One of my favorite zoologist habits is to gesture on one's own body when describing an animal's anatomy. The weirder the animal, the funnier the implicit analogy.

"These worms have a ventral nerve cord," I explain, drawing a line from my collarbone to my navel. "This mollusc has gills on its dorsal surface," reaching over one shoulder to pat my back.

Easy to do in front of a class, harder on the printed page. There we rely on diagrams to indicate dorsal (top), ventral (bottom), anterior (front), and posterior (back). For example, here's a squid:



It's a beautiful drawing, isn't it? Full of character! But wait a minute. Who did the labels? That "posterior surface" is actually the ventral surface. The squid's funnel indicates its underbelly, the surface that faces down towards the seafloor.

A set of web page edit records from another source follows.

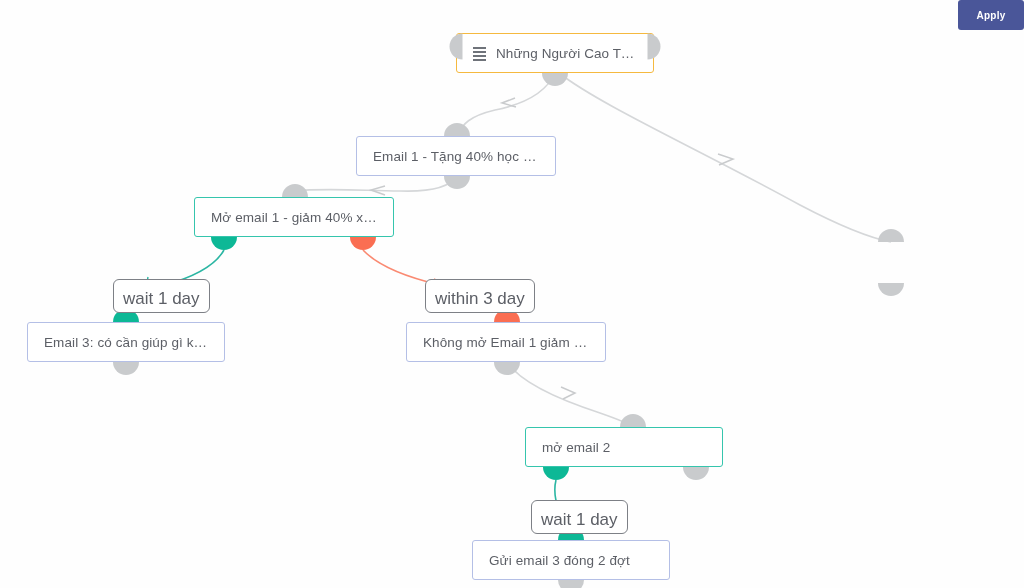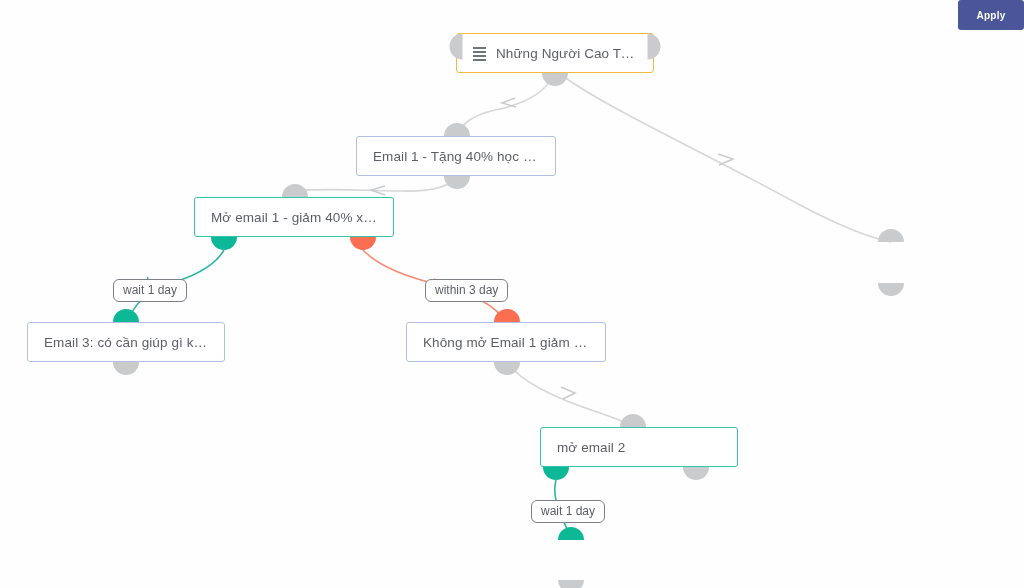--- a/index.html
+++ b/index.html
@@ -80,23 +80,23 @@
   .h-green { background: #0db896; }
   .h-red   { background: #fa6e52; }
 
   
   .edge-label {
     position: absolute;
     box-sizing: border-box;
     background: #ffffff;
     border: 1px solid #7d8086;
     border-radius: 6px;
-    font-size: 12px;
+    font-size: 17px;
     color: #5c5f66;
-    padding: 4px 9px 5px 9px;
+    padding: 10px 9px 5px 9px;
     white-space: nowrap;
     line-height: 1;
   }
 
   
   #apply-button {
     position: absolute;
     top: 0px; right: 0px;
     width: 66px; height: 30px;
     background: #4a5699;
@@ -195,27 +195,30 @@
   </div>
   <div class="handle top h-green" style="left:113px; top:309px;"></div>
   <div class="handle bottom h-gray" style="left:113px; top:362px;"></div>
 
   <div class="node action" style="left:406px; top:322px; width:200px; height:40px;">
     <span class="node-label">Không mở Email 1 giảm 4...</span>
   </div>
   <div class="handle top h-red" style="left:494px; top:309px;"></div>
   <div class="handle bottom h-gray" style="left:494px; top:362px;"></div>
 
-  <div class="node condition" style="left:540px; top:427px; width:198px; height:40px;">
+  <div class="node condition" style="left:525px; top:427px; width:198px; height:40px;">
     <span class="node-label">mở email 2</span>
   </div>
   <div class="handle top h-gray" style="left:620px; top:414px;"></div>
   <div class="handle bottom h-green" style="left:543px; top:467px;"></div>
   <div class="handle bottom h-gray" style="left:683px; top:467px;"></div>
 
+  <div class="node action" style="left:472px; top:540px; width:198px; height:40px;">
+    <span class="node-label">Gửi email 3 đóng 2 đợt</span>
+  </div>
   <div class="handle top h-green" style="left:558px; top:527px;"></div>
   <div class="handle bottom h-gray" style="left:558px; top:580px;"></div>
 
   <div class="handle top h-gray" style="left:878px; top:229px;"></div>
   <div class="handle bottom h-gray" style="left:878px; top:283px;"></div>
 
   <div class="edge-label" style="left:113px; top:279px;">wait 1 day</div>
 
   <div class="edge-label" style="left:425px; top:279px;">within 3 day</div>
 

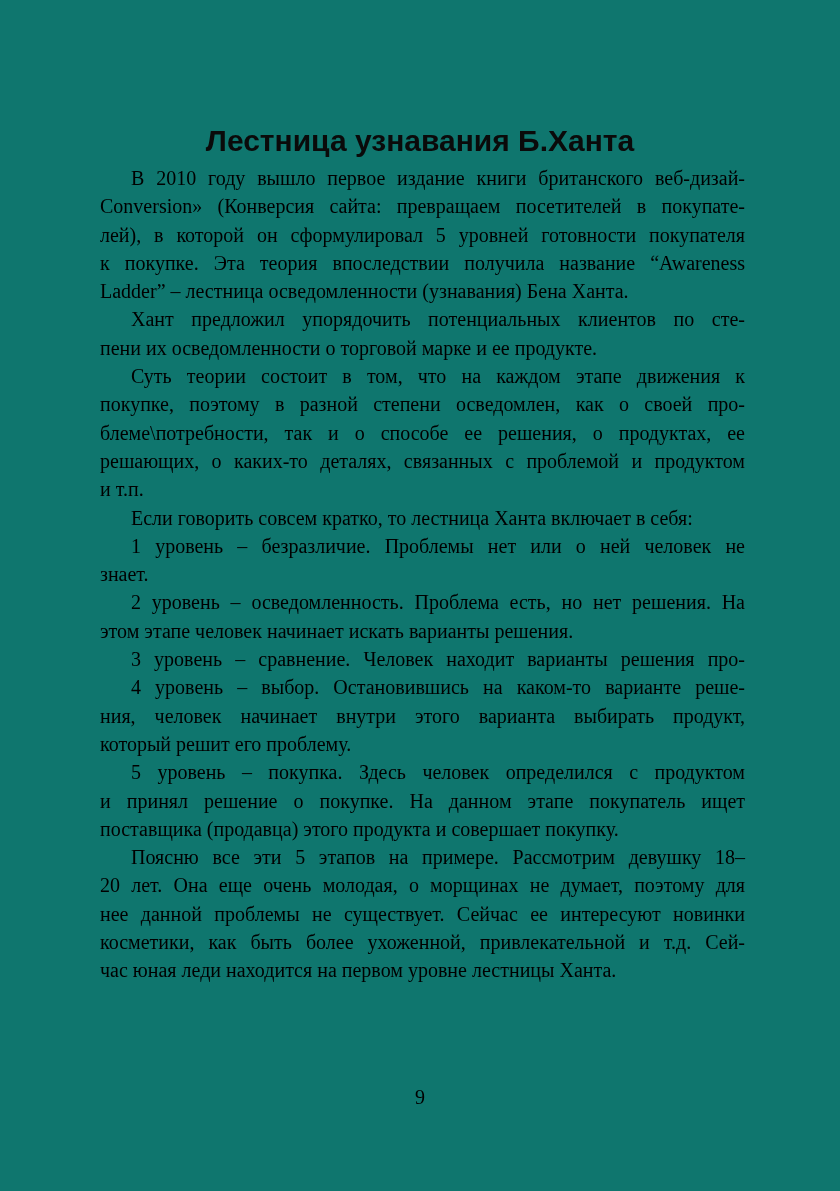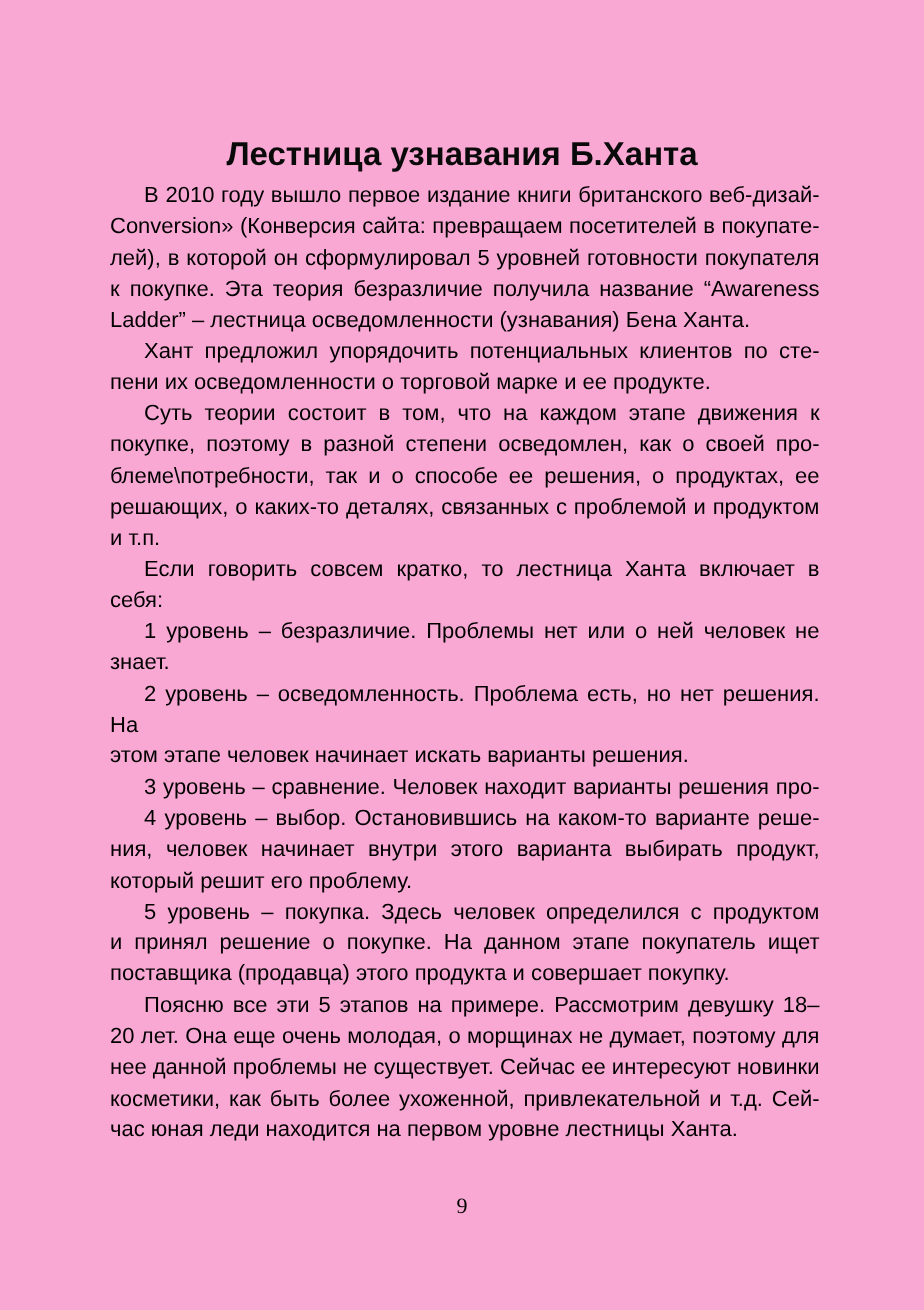--- a/index.html
+++ b/index.html
@@ -1,41 +1,41 @@
 <!DOCTYPE html>
 <html lang="ru"><head>
 <meta charset="utf-8">
 <style>
   html, body { margin: 0; padding: 0; background: #ffffff; }
   .page {
     position: relative;
     width: 840px;
     height: 1191px;
-    background: #f9a8d4;
+    background: #0f766e;
     overflow: hidden;
     color: #000;
   }
   .title {
     position: absolute;
     top: 103px;
     left: 0;
     width: 840px;
     text-align: center;
     font-family: "Liberation Sans", sans-serif;
     font-weight: bold;
     font-size: 30px;
     line-height: 36px;
     color: #0a0a0a;
   }
   .content {
     position: absolute;
     left: 100px;
     top: 164px;
     width: 645px;
-    font-family: Liberation Sans, sans-serif;
+    font-family: Liberation Serif, serif;
     font-size: 20px;
     line-height: 28.3px;
     color: #000;
   }
   .para { margin: 0; padding: 0; }
   .line {
     text-align: justify;
     text-align-last: justify;
     white-space: normal;
     hyphens: none;
@@ -59,21 +59,21 @@
 <div class="page">
 
   <h1 class="title">Лестница узнавания Б.Ханта</h1>
 
   <div class="content">
 
     <div class="para">
       <div class="line pfirst">В 2010 году вышло первое издание книги британского веб-дизай-</div>
       <div class="line">Conversion» (Конверсия сайта: превращаем посетителей в покупате-</div>
       <div class="line">лей), в которой он сформулировал 5 уровней готовности покупателя</div>
-      <div class="line">к покупке. Эта теория безразличие получила название “Awareness</div>
+      <div class="line">к покупке. Эта теория впоследствии получила название “Awareness</div>
       <div class="line plast">Ladder” – лестница осведомленности (узнавания) Бена Ханта.</div>
     </div>
 
     <div class="para">
       <div class="line pfirst">Хант предложил упорядочить потенциальных клиентов по сте-</div>
       <div class="line plast">пени их осведомленности о торговой марке и ее продукте.</div>
     </div>
 
     <div class="para">
       <div class="line pfirst">Суть теории состоит в том, что на каждом этапе движения к</div>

A squid's true posterior (back-end*) isn't a surface so much as a tip--the tip with the fins, to be precise. That's at the very top of the drawing, just below the blue title bar. Do you know what makes the squid's anterior (front-end)? Yep, it's the other end, the one with all the arms and tentacles.

That means when a squid is jetting fins-first, which is the most aerodynamic and thus fastest way to swim, it is actually going backwards. Strange!

Anyone know who I should contact at HowStuffWorks to get this drawing corrected?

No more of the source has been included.